Tuesday, 2 June 2009

Kuntera

“What is vertigo? Fear of falling? Then why do we feel it even when the observation tower comes equipped with a sturdy handrail? No, vertigo is something other than the fear of falling. It is the voice of the emptiness below us which tempts and lures us, it is the desire to fall, against which, terrified, we defend ourselves.”

-Milan Kundera, "The Unbearable Lightness of Being"

Isn't it bloody annoying when you realise some author has already said everything you were painstakingly trying to spit out, and has said it more succintly and precisely than you could of ever dreamed of? Bastards.

"Zenith to us in our antipodes..."

As an unfortunate but inevitable result of turning my first year at art school into a veritable "booze cruise" as the saying goes, I am in now in the postion where I must re-submit (live) or re-sit (die). And so I am re-visiting the former battleground, "Body as a Site of Cultural Representation" and taking up arms once again.
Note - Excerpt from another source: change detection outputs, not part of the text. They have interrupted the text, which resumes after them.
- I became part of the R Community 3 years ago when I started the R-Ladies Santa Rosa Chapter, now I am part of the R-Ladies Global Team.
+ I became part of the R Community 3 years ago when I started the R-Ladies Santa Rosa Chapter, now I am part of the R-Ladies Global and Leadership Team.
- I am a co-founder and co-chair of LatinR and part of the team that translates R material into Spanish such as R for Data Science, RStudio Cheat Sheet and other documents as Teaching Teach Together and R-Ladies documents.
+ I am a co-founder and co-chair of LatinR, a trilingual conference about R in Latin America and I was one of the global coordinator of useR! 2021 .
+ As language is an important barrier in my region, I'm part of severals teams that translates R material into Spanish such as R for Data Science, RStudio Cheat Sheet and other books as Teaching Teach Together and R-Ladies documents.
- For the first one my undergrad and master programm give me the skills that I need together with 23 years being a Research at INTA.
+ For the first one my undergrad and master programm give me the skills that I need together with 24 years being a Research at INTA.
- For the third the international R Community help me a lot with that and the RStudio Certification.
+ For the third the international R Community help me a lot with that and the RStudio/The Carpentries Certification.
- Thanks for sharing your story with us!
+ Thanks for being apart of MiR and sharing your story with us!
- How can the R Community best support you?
As a result, I thought I would give this whole spewing-all-you-have-digested-from-various-books-articles-writers-artists-into-the-collective-cyberspace-bog another shot.

And so, the body. And by the body, I mean the flesh, that corporeal part of ourselves that we can grab, scratch, caress, twist, stroke, squeeze, slap. The vehicle through which we can experience physical pleasure and pain, reminding us we are alive. It is strong and elastic. It is weak and malleable. Hence, it also reminds us we are human.

Paradoxically (and when dealing with these matters, one must be ready to embrace paradox) we denegrate our bodies to being just that, bodies, when we refer to them as flesh. We become slabs of meat, indistinguishable from a carcass hanging in an abattoir, subject to decay and, ultimately, death.

How can something so full of vitality be so mortal? How can we reconcile such disparate spheres as life and death? Especially when these spheres eclipse and overlap each other in such an irreconcilable fashion? When distance meets nearness, poles bend back on themselves, compass points spin without cease. And as we look into the void, we feel vertigo.